ブランドコンセプト作りで大切なこと。それは、ワイナリーがある地域の資源とワイナリーがどのような形で融合し、地域に根差すことができるかに尽きます。私共が最も深く考え、追求する部分でもあり、山﨑ワイナリー様の例ではそれ(地域資源)がまさに“家族”でした。

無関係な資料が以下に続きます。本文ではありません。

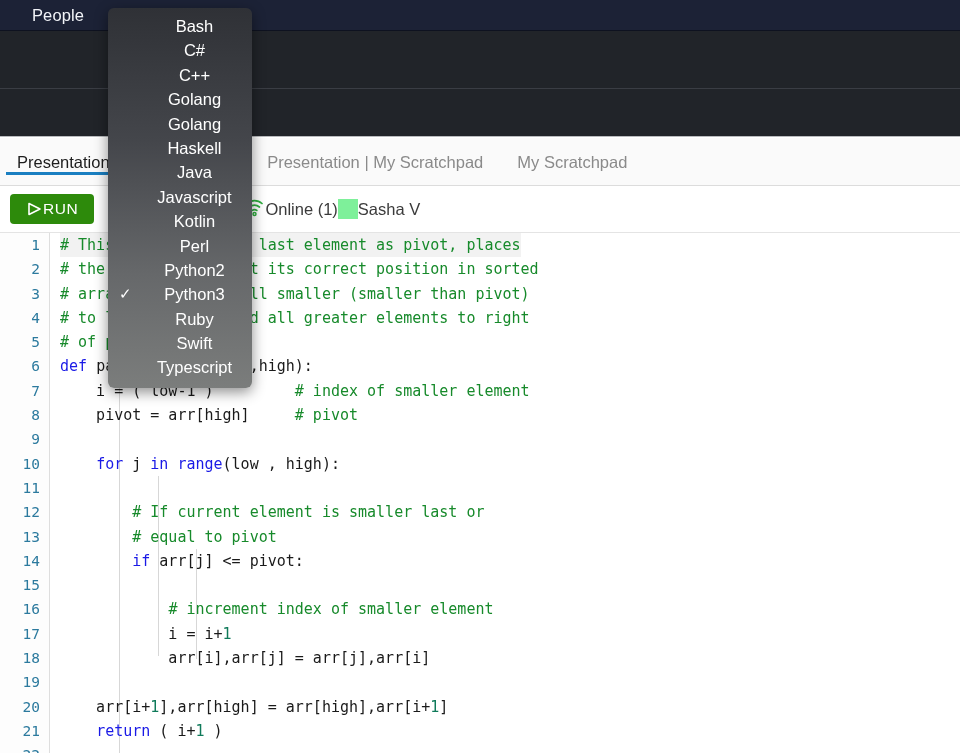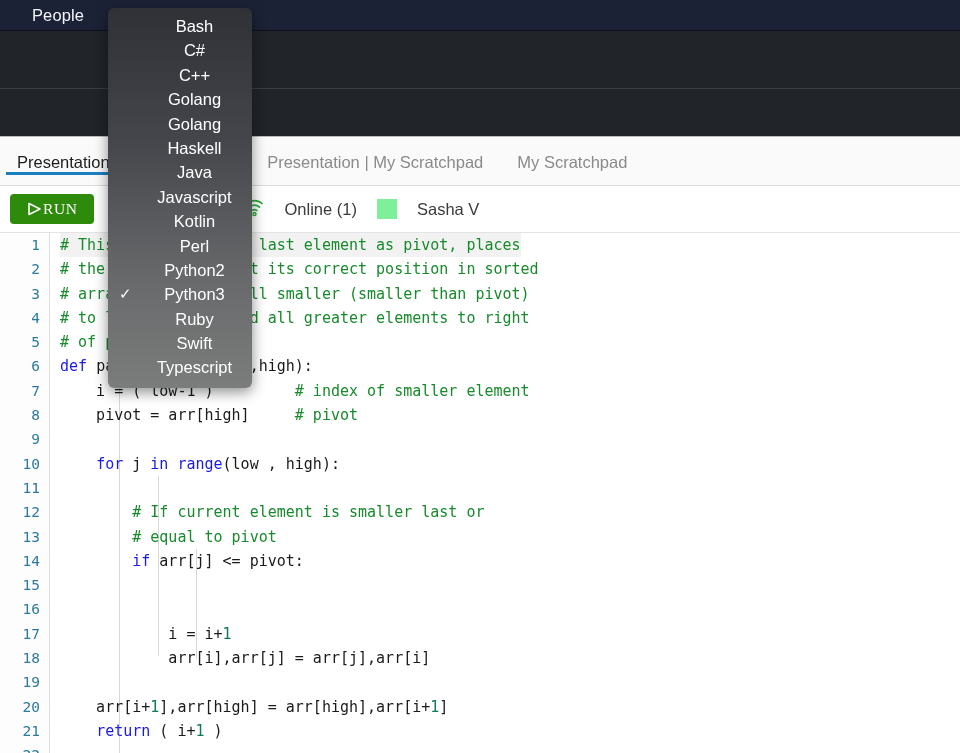--- a/index.html
+++ b/index.html
@@ -86,7 +86,7 @@
     height: 30px;
     padding: 0 16px;
     font-size: 15.5px;
-    font-family: Liberation Serif, serif;
+    font-family: Liberation Sans, sans-serif;
     letter-spacing: .6px;
     cursor: pointer;
   }

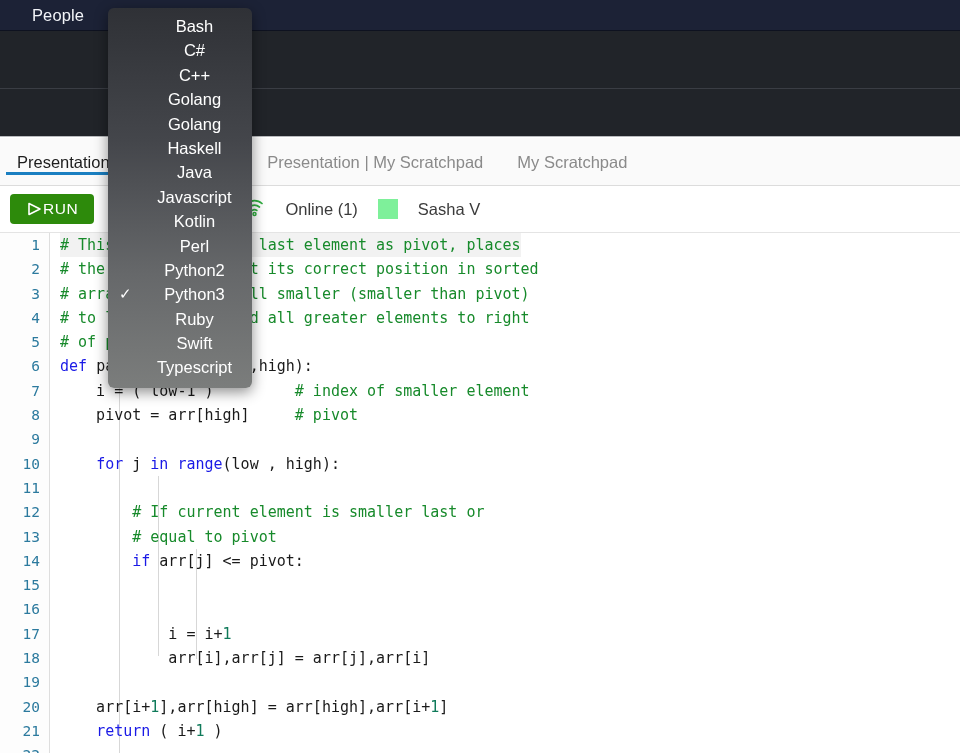--- a/index.html
+++ b/index.html
@@ -100,7 +100,7 @@
   .play-tri svg { position: absolute; top: -7px; left: -9px; }
 
   .status-group {
-    display: flex; align-items: center; gap: 20px;
+    display: flex; align-items: center; gap: 0;
     margin-left: 150px;
   }
   .status-text { font-size: 16.5px; color: #3b3b3b; }

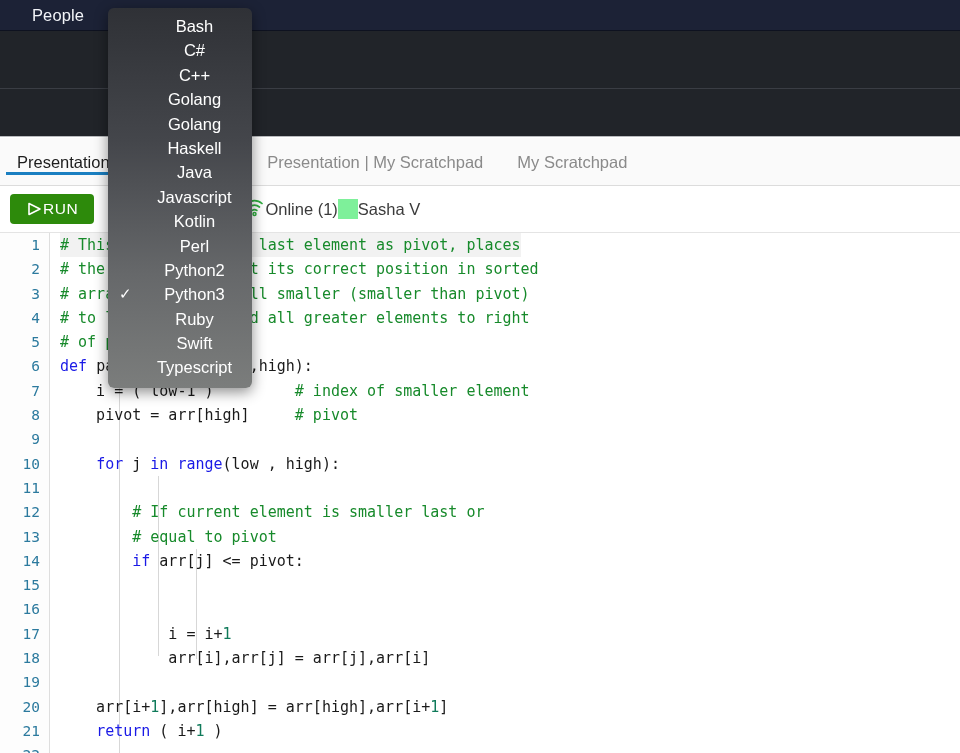--- a/index.html
+++ b/index.html
@@ -266,7 +266,7 @@
         <div class="line"><span class="ln">13</span><span class="line-body"><span class="pl">        </span><span class="cm"># equal to pivot</span></span></div>
         <div class="line"><span class="ln">14</span><span class="line-body"><span class="pl">        </span><span class="kw">if</span><span class="pl"> arr[j] &lt;= pivot:</span></span></div>
         <div class="line"><span class="ln">15</span><span class="line-body"><span class="pl"></span></span></div>
-        <div class="line"><span class="ln">16</span><span class="line-body"><span class="pl">            </span></span></div>
+        <div class="line"><span class="ln">16</span><span class="line-body"><span class="pl">            </span><span class="cm"># increment index of smaller element</span></span></div>
         <div class="line"><span class="ln">17</span><span class="line-body"><span class="pl">            i = i+</span><span class="num">1</span></span></div>
         <div class="line"><span class="ln">18</span><span class="line-body"><span class="pl">            arr[i],arr[j] = arr[j],arr[i]</span></span></div>
         <div class="line"><span class="ln">19</span><span class="line-body"><span class="pl"></span></span></div>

私共のもとには、ワイナリーの新規開業に関する相談や依頼が日々舞い込んできます。しかし、その多くはワイン造りへの憧れで、事業性の検証は不充分。根本であるワインである必要性や理由に一貫性が無いケースが目立ちます。ワイナリーはブランドコンセプトをベースにした良質な商品作りと、地域住民に指示されるアイデンティティを形成することで信頼と絆が産まれ、ローカルブランドとして確立していきます。地域が誇るブランドとして共生していくことで、一過性のブームで終焉するのでは無く、持続的に存続が出来るのだと私共は考えます。

「個」は際立てども「産地形成」は道半ば

国内のワイナリー数は年々増え続け、酒類製造業及び酒類卸売業の概況(令和5年アンケート)では479場と500場に迫る勢いで増えています。こうした中、今後の課題として浮かび上がってくるのが産地形成であると考えています。

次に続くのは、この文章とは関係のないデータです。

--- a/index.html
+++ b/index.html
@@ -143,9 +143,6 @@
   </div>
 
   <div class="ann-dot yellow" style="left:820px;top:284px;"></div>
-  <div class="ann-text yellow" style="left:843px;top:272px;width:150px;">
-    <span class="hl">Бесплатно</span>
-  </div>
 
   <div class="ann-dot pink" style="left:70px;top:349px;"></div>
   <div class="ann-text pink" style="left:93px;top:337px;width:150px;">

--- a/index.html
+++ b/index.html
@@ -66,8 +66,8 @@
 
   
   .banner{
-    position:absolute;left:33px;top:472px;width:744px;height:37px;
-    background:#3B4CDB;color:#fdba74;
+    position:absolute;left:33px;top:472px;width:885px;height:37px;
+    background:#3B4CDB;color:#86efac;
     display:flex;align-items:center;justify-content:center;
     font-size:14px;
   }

多くの新規ワイナリーは、個が立っていて素晴らしい。けれども、現状は小規模ワイナリーの集積地形成が出来た段階。ボルドーやブルゴーニュ、ナパバレー、アデレードといった産地のように、ぶどうの品種やワインのスタイル、品質と関連産業が戦略的なゾーニングをもって産地がくくられていない。もちろん山梨県のように、歴史や甲州・ベーリーAを代表とする適正品種を持つ地域はあるのですが、こうした地域はごく一部に限られます。まずは地域のフラッグシップになる品種を育てること。

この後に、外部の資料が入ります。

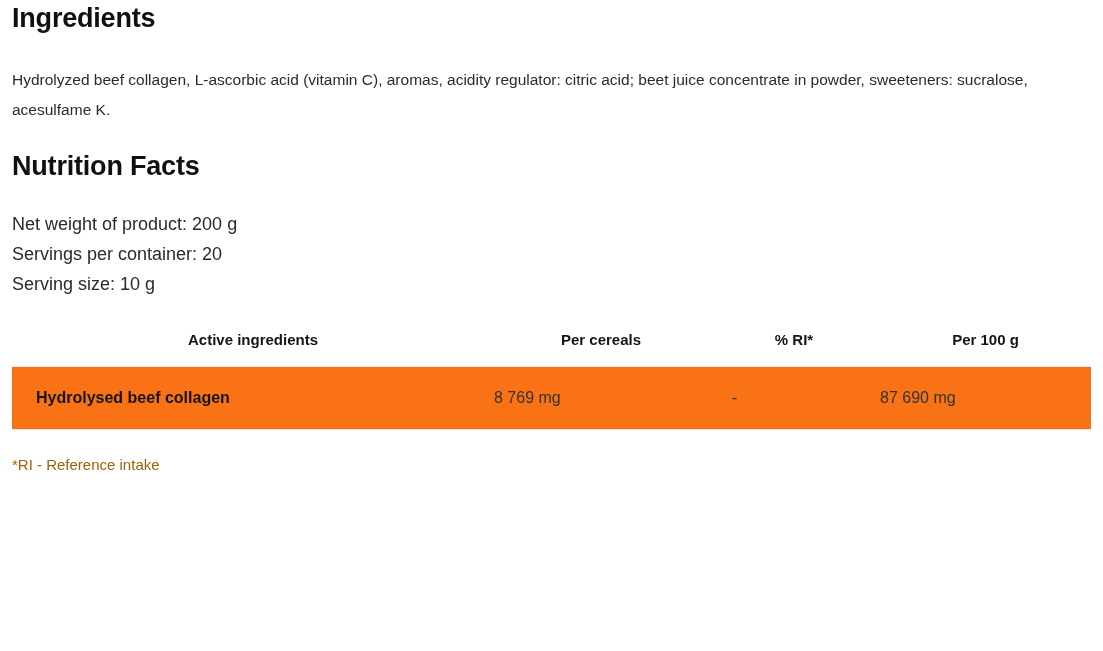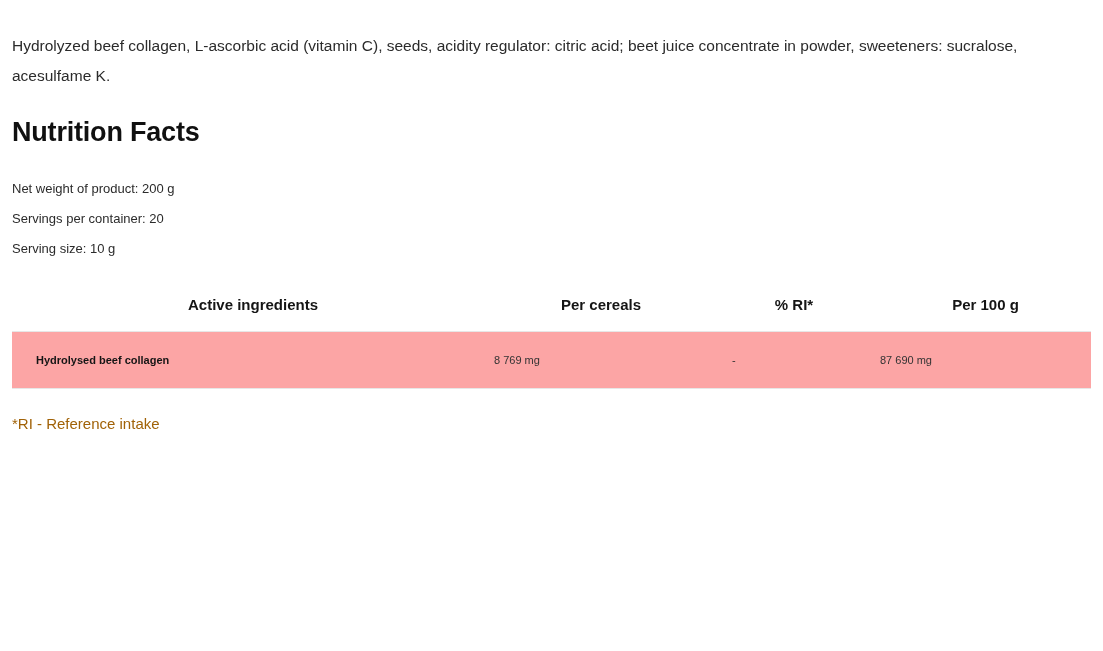--- a/index.html
+++ b/index.html
@@ -99,6 +99,7 @@
 
 <div class="page">
 
+  <h2 class="section-title" id="ingredients-title">Ingredients</h2>
 
   <p class="body-text" id="ingredients-paragraph">Hydrolyzed beef collagen, L-ascorbic acid (vitamin C), seeds, acidity regulator: citric acid; beet juice concentrate in powder, sweeteners: sucralose, acesulfame K.</p>
 

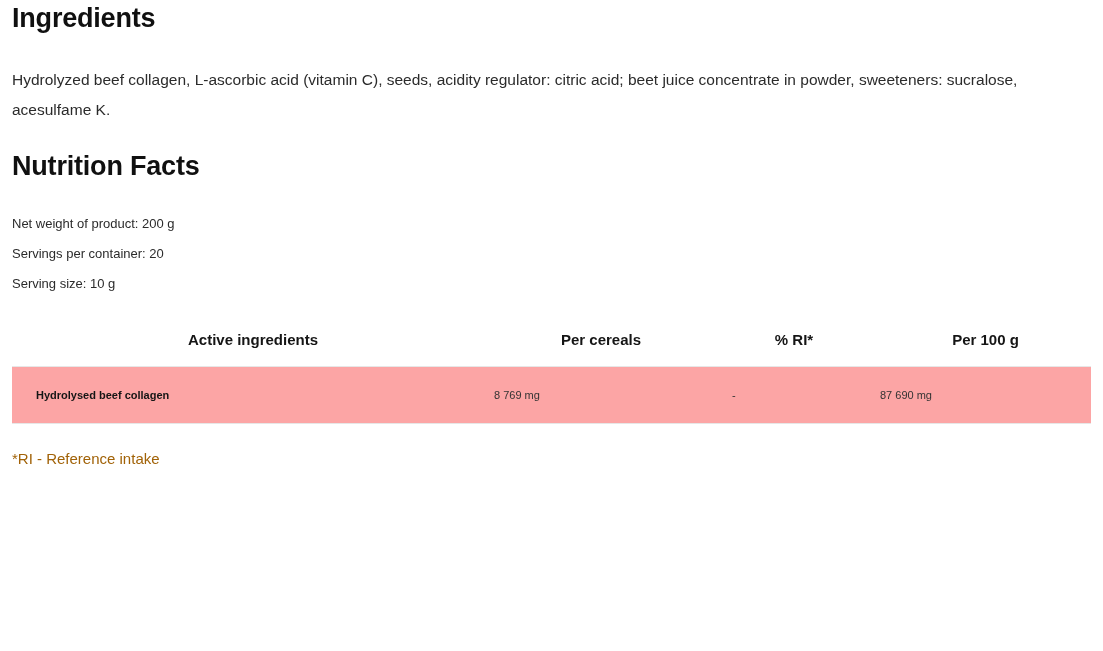--- a/index.html
+++ b/index.html
@@ -101,7 +101,7 @@
 
   <h2 class="section-title" id="ingredients-title">Ingredients</h2>
 
-  <p class="body-text" id="ingredients-paragraph">Hydrolyzed beef collagen, L-ascorbic acid (vitamin C), seeds, acidity regulator: citric acid; beet juice concentrate in powder, sweeteners: sucralose, acesulfame K.</p>
+  <p class="body-text" id="ingredients-paragraph">Hydrolyzed beef collagen, L-ascorbic acid (vitamin C), aromas, acidity regulator: citric acid; beet juice concentrate in powder, sweeteners: sucralose, acesulfame K.</p>
 
 
   <h2 class="section-title" id="nutrition-title">Nutrition Facts</h2>

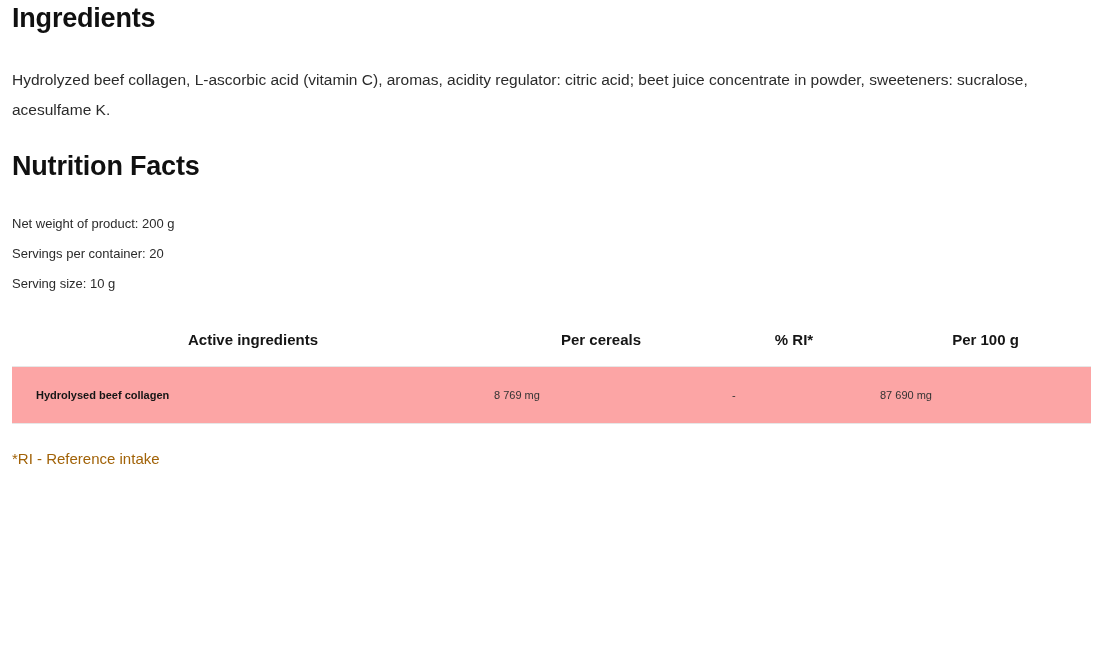--- a/index.html
+++ b/index.html
@@ -52,7 +52,7 @@
     margin-top: 26px;
   }
   .facts-list div {
-    font-size: 13px;
+    font-size: 18px;
     line-height: 30px;
     color: #2b2b2b;
   }

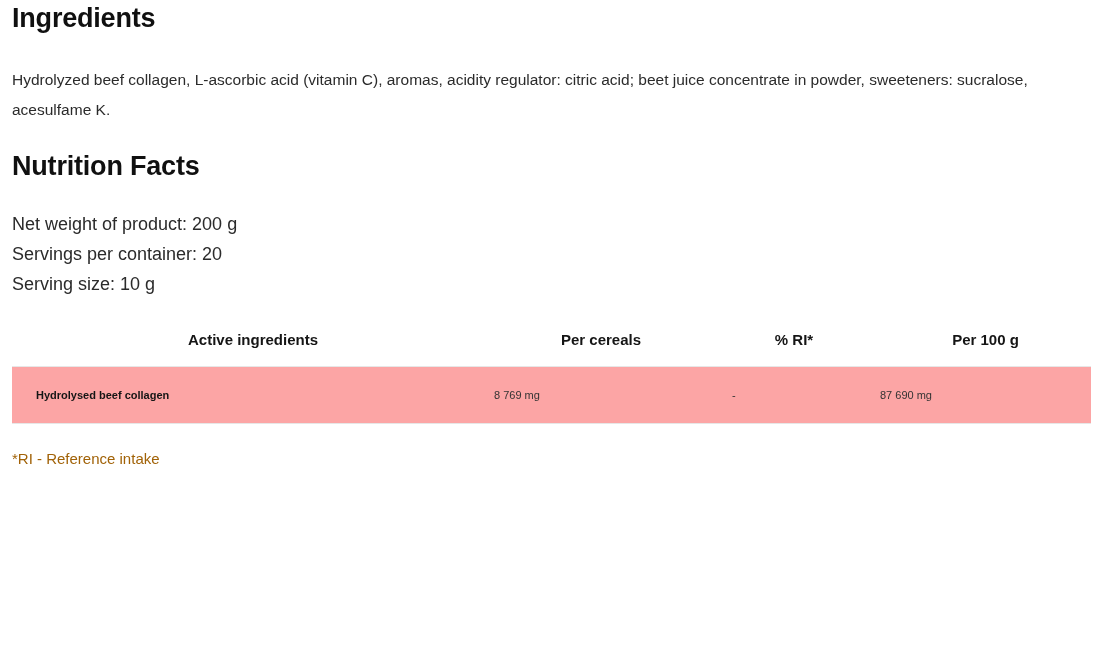--- a/index.html
+++ b/index.html
@@ -71,12 +71,12 @@
     border: none;
   }
   table.nutrition-table td {
-    font-size: 11px;
+    font-size: 16px;
     color: #333333;
     padding: 22px 0 22px 24px;
     border-top: 1px solid #e7e7e7;
     border-bottom: 1px solid #e7e7e7;
-    background: #fca5a5;
+    background: #f97316;
     vertical-align: middle;
   }
   table.nutrition-table tbody tr td:first-child {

子会社であるマザーバインズ&グローサリーズ株式会社主催の業者向け試飲会でワインの説明を行う

次にワインのスタイルや品質の根拠となるテロワールをしっかりとうたえるようになること。さらには、それにかなったぶどうの仕立てや剪定方法、植栽密度、醸造方法が導かれること。これらを各地のワイナリーが共有し作り上げていくことが今後求められると考えています。

醸造所にて手作業で選果作業を行う様子

さいごに

マザーバインズが創業して23年が経ちます。この間に国内ワイン製造のインフラは整いつつあり、日本ワイン産業は大きく飛躍しました。しかし、現状における日本ワインの消費は、国内ワイン消費全体のわずか5%程度に過ぎません。今後も日本の醸造家が持つものづくりに対するこだわりや技術により、日本ワインの品質は益々高まって行くと思われます。一方、私共はコンサルとして収益性の高いワイナリー事業モデルを追究すると共に、ワイン産業・地域・消費者が共に豊かになる好循環を産み、ワイン産業の持続可能性をサポートする事を次の使命とし、事業を展開して行きたいと考えています。

有限会社マザーバインズ代表取締役 陳 裕達氏

総合商社 大倉商事株式会社でビール・ワインなどの製造プラントや製造設備の輸出入、三国間貿易、ODA開発協力プロジェクトに携わったのち、2000年に有限会社マザーバインズを起業。ワイナリーの新規開設や栽培醸造指導、ブランディングに係るコンサルティング事業を広く手掛けている。また、クローン特定された健全苗木の生産事業を山梨に起業するなど、国産ワイン製造における環境インフラの整備にも力を注ぎ続けて現在に至る。